▶ [WORK ORDER]:
All of the data, except its images, should be set down exactly as it appears.

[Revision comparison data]

○ ○ ○

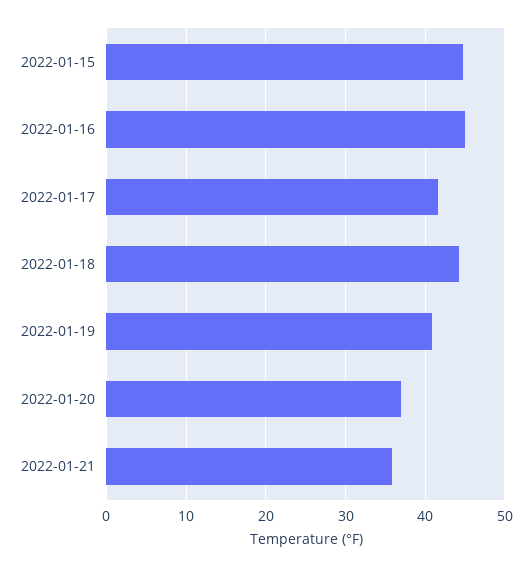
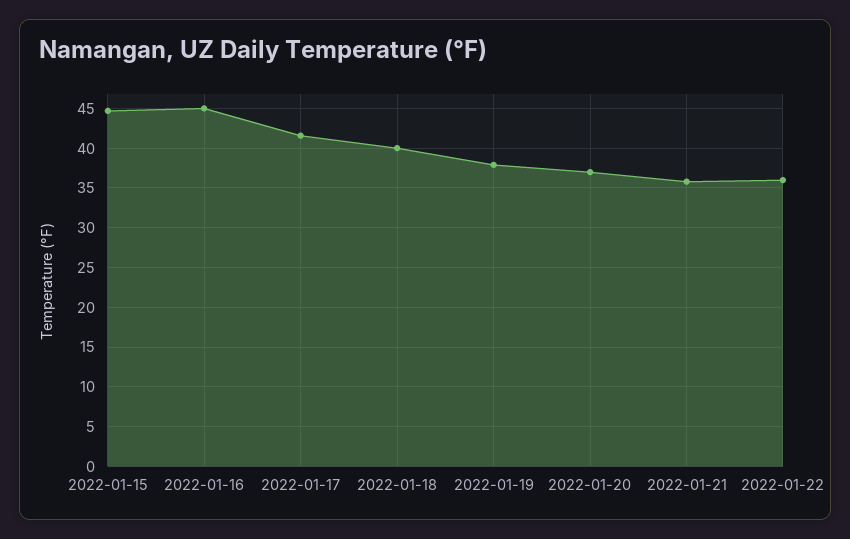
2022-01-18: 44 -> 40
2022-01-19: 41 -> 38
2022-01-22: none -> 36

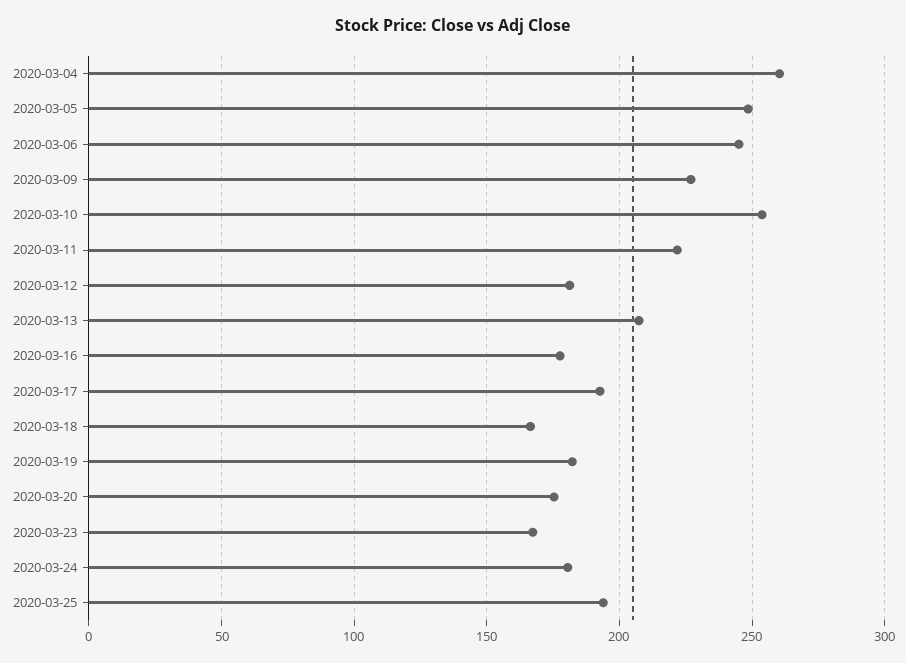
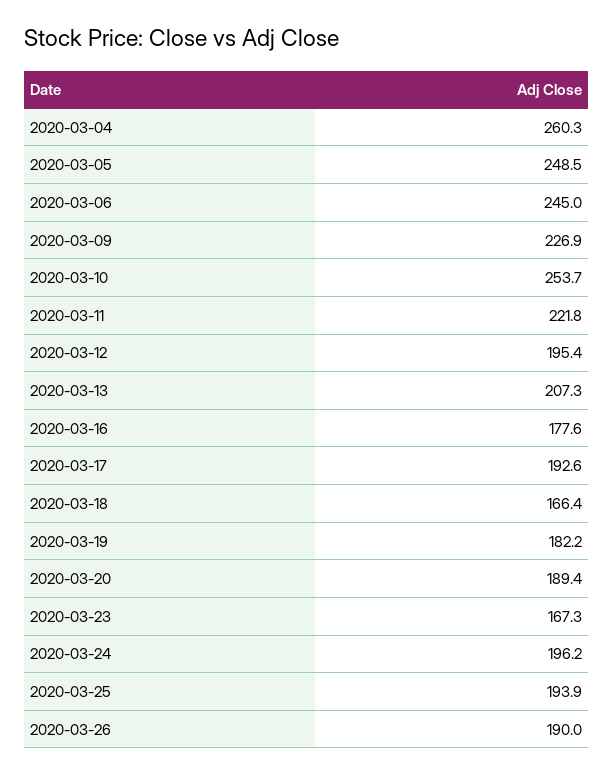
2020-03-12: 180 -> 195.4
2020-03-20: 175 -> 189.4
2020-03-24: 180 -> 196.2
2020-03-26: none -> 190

○ ○ ○

▶ [TASK SOLUTION]:
2022-01-18: 44 -> 40
2022-01-19: 41 -> 38
2022-01-22: none -> 36

2020-03-12: 180 -> 195.4
2020-03-20: 175 -> 189.4
2020-03-24: 180 -> 196.2
2020-03-26: none -> 190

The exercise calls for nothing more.